I just assumed Eid was a Muslim holiday and since I'm not a Muslim, I wouldn't buy them. Not out of stamp prejudice, but simply because I don't "believe in" Islam. Since my friends celebrate Christmas, I generally choose Christmas stamps. Now I know that Eid is also used for Arab Christians (e.g. Eid al-milad)so maybe I could use them. Although I don't know what the Arabic writing says. Does it say "eid" or something else?

Bridget said...

The stamps says "Eid Mubarak" - Happy Eid. Jeremy pointed out that THE Eid is actually at the end of Ramadan, which only rarely falls within the "holiday season," but I think these stamps are meant to have wider applicability. If I recall correctly, Christmas can be called Eid (at least, Christmas Eve can be "leilat el-Eid"), and as Susanne said, it can be used for birthday, too.
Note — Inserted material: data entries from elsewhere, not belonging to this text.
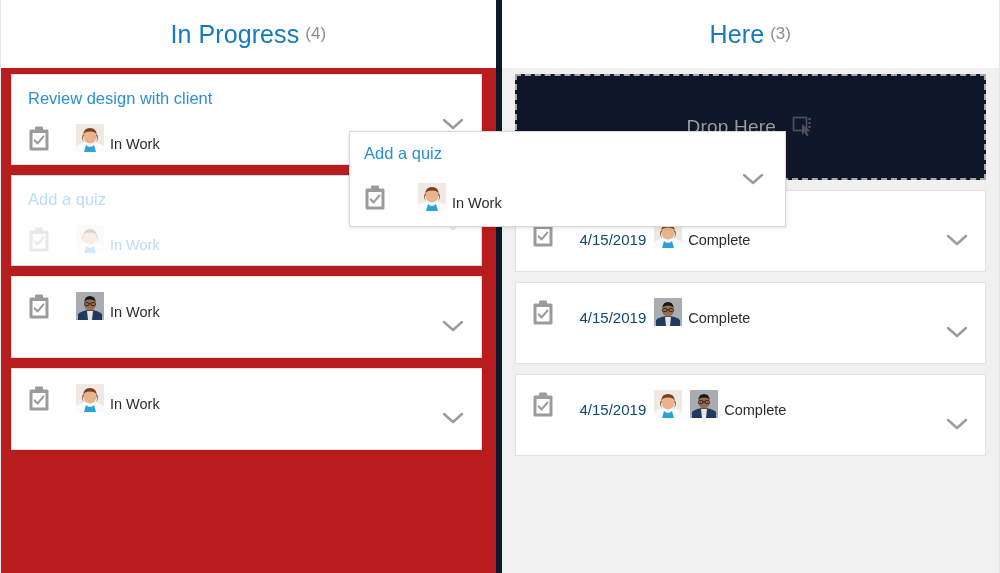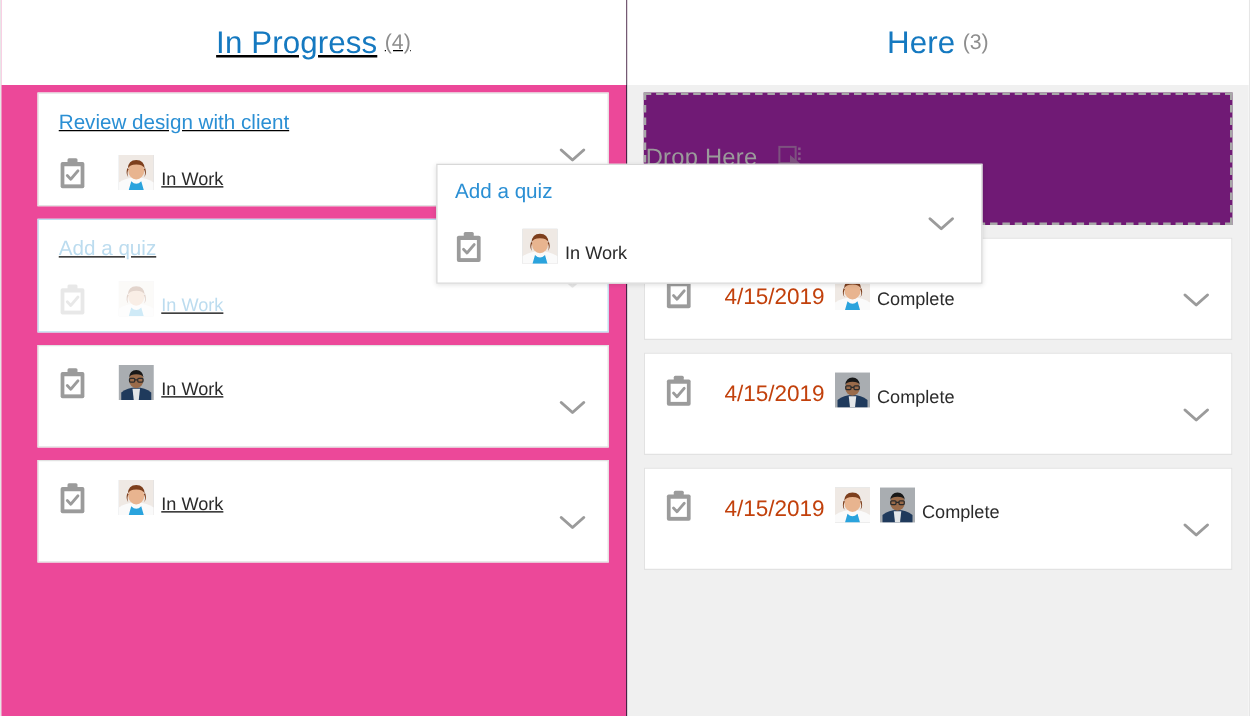--- a/index.html
+++ b/index.html
@@ -31,23 +31,22 @@
     align-items: stretch;
   }
   .column {
     position: relative;
     box-sizing: border-box;
     display: flex;
     flex-direction: column;
   }
   .column.inprogress {
     width: 501px;
-    background: #ec4899;
-    border-right: 1px solid #0f172a;
-    text-decoration: underline;
+    background: #b91c1c;
+    border-right: 6px solid #0f172a;
   }
   .column.done {
     width: 498px;
     background: #ffffff;
   }
 
   .col-header {
     height: 68px;
     flex: 0 0 68px;
     display: flex;
@@ -64,21 +63,21 @@
   }
   .col-count {
     font-size: 17px;
     color: #8e8e8e;
     margin-left: 6px;
   }
 
   .col-body {
     flex: 1 1 auto;
     box-sizing: border-box;
-    padding: 6px 14px 0 29px;
+    padding: 6px 14px 0 10px;
     position: relative;
   }
   .column.done .col-body {
     background: #f0f0f0;
     padding: 6px 13px 0 13px;
   }
 
   
   .card {
     position: relative;
@@ -102,22 +101,22 @@
     height: 30px;
   }
   .clip-icon {
     flex: 0 0 auto;
     width: 22px;
     height: 26px;
     margin-right: 26px;
     display: block;
   }
   .meta-date {
-    font-size: 18px;
-    color: #c2410c;
+    font-size: 15px;
+    color: #0c4a6e;
     margin-right: 8px;
     white-space: nowrap;
   }
   .avatar {
     width: 28px;
     height: 28px;
     flex: 0 0 auto;
     display: block;
     margin-right: 6px;
     background: #cfd3d6;
@@ -147,24 +146,25 @@
   .card.ghost .clip-icon,
   .card.ghost .avatar,
   .card.ghost .chevron { opacity: 0.22; }
 
   
   .dropzone {
     position: relative;
     box-sizing: border-box;
     height: 106px;
     border: 2px dashed #a8a8a8;
-    background: #701a75;
+    background: #0f172a;
     margin-bottom: 10px;
     display: flex;
     align-items: center;
+    justify-content: center;
   }
   .dropzone-label {
     font-size: 19px;
     color: #9b9b9b;
     letter-spacing: 0.2px;
   }
   .drag-cursor-icon {
     width: 22px;
     height: 22px;
     margin-left: 16px;

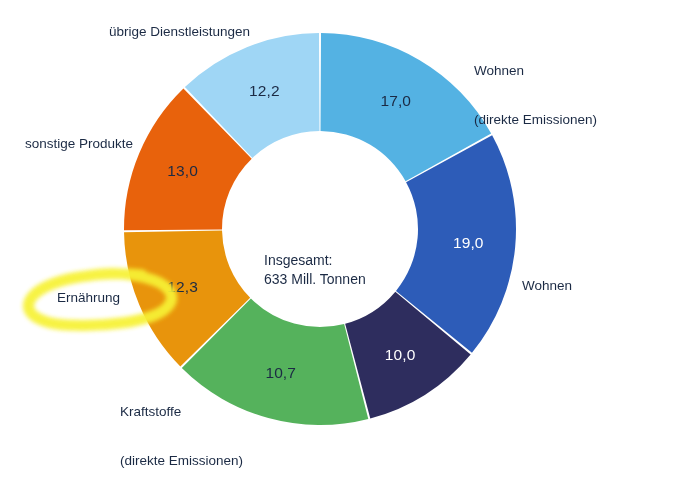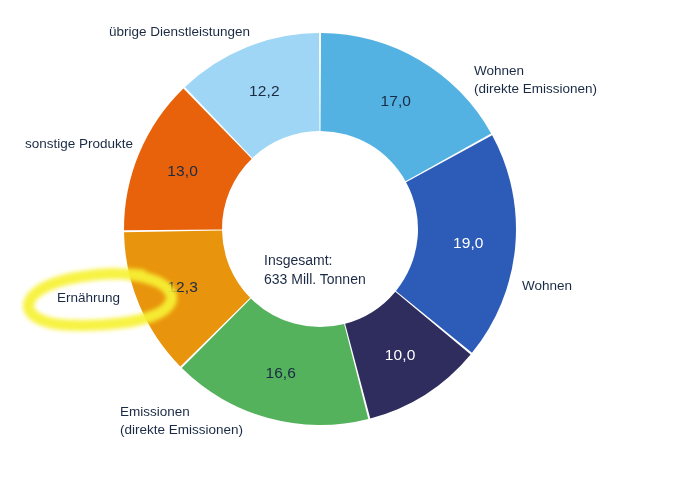--- a/index.html
+++ b/index.html
@@ -38,21 +38,21 @@
   .seg-value.on-dark { color: #ffffff; }
   .seg-value.on-light { color: #1b2a44; }
 
   .cat-label {
     position: absolute;
     font-size: 13.5px;
     line-height: 17.5px;
     white-space: nowrap;
     color: #1b2a44;
   }
-  .cat-label .l2 { display: block; }
+  .cat-label .l2 { display: block; margin-top: 31px; }
 
   .center-label {
     position: absolute;
     font-size: 14px;
     line-height: 19px;
     color: #1b2a44;
     white-space: nowrap;
   }
   .center-label .l2 { display: block; }
 
@@ -78,38 +78,38 @@
         <path d="M 180.35917627438977 366.53705082352553 A 196 196 0 0 1 124.02578393369225 232.17909376963405 L 222.01289196684613 230.58954688481703 A 98 98 0 0 0 250.17958813719488 297.76852541176277 Z" fill="#e8940c"></path>
         <path d="M 124.0032385406615 230.12671977490865 A 196 196 0 0 1 183.41420647173337 88.42859107822204 L 251.70710323586667 158.71429553911102 A 98 98 0 0 0 222.00161927033076 229.5633598874543 Z" fill="#e8620c"></path>
         <path d="M 184.89372900460006 87.00600175458979 A 196 196 0 0 1 318.9737510890418 33.00268671950437 L 319.4868755445209 131.00134335975218 A 98 98 0 0 0 252.44686450230003 158.00300087729488 Z" fill="#9fd6f5"></path>
       </g>
   </svg>
 
   <div id="value-labels">
       <div class="seg-value on-light" style="left: 395.758px; top: 100.743px; color: rgb(27, 42, 68); text-align: right;">17,0</div>
       <div class="seg-value on-dark" style="left: 468.322px; top: 242.772px; color: rgb(255, 255, 255);">19,0</div>
       <div class="seg-value on-dark" style="left: 400.14px; top: 354.565px; color: rgb(255, 255, 255);">10,0</div>
-      <div class="seg-value on-light" style="left: 280.732px; top: 372.691px; color: rgb(27, 42, 68);">16,6</div>
+      <div class="seg-value on-light" style="left: 280.732px; top: 372.691px; color: rgb(27, 42, 68);">10,7</div>
       <div class="seg-value on-light" style="left: 182.626px; top: 286.598px; color: rgb(27, 42, 68);">12,3</div>
       <div class="seg-value on-light" style="left: 182.626px; top: 171.402px; color: rgb(27, 42, 68);">13,0</div>
       <div class="seg-value on-light" style="left: 264.348px; top: 90.8265px; color: rgb(27, 42, 68);">12,2</div>
     </div>
 
   <div class="cat-label" style="left:474px; top:62px;">
     <span class="l1">Wohnen</span>
     <span class="l2">(direkte Emissionen)</span>
   </div>
 
   <div class="cat-label" style="left:522px; top:277px;">
     <span class="l1">Wohnen</span>
   </div>
 
 
   <div class="cat-label" style="left:120px; top:403px;">
-    <span class="l1">Emissionen</span>
+    <span class="l1">Kraftstoffe</span>
     <span class="l2">(direkte Emissionen)</span>
   </div>
 
   <div class="cat-label" style="left:57px; top:289px;">
     <span class="l1">Ernährung</span>
   </div>
 
   <div class="cat-label" style="left:109px; top:23px;">
     <span class="l1">übrige Dienstleistungen</span>
   </div>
I don't know. I just think it's a pretty stamp. I'm a sucker for Arabic calligraphy, I guess.

Susanne said...

Bridget, oh thanks for telling me the name for Christmas Eve in Arabic. I got Eid al-milad from my Syrian friend - just yesterday, in fact. *I* have no idea. He just told me that it was the "holiday of the birth" according to the Arab Christians. His family, of course, celebrates the 2 Muslim holidays. I didn't see Jeremy's post about THE Eid after Ramadan. Maybe that is the one that was deleted. :-)

Hareega said...

Yes, I always refer to Christmas or Easter or my own borthday as Eid, it roughly means a celebration in Arabic.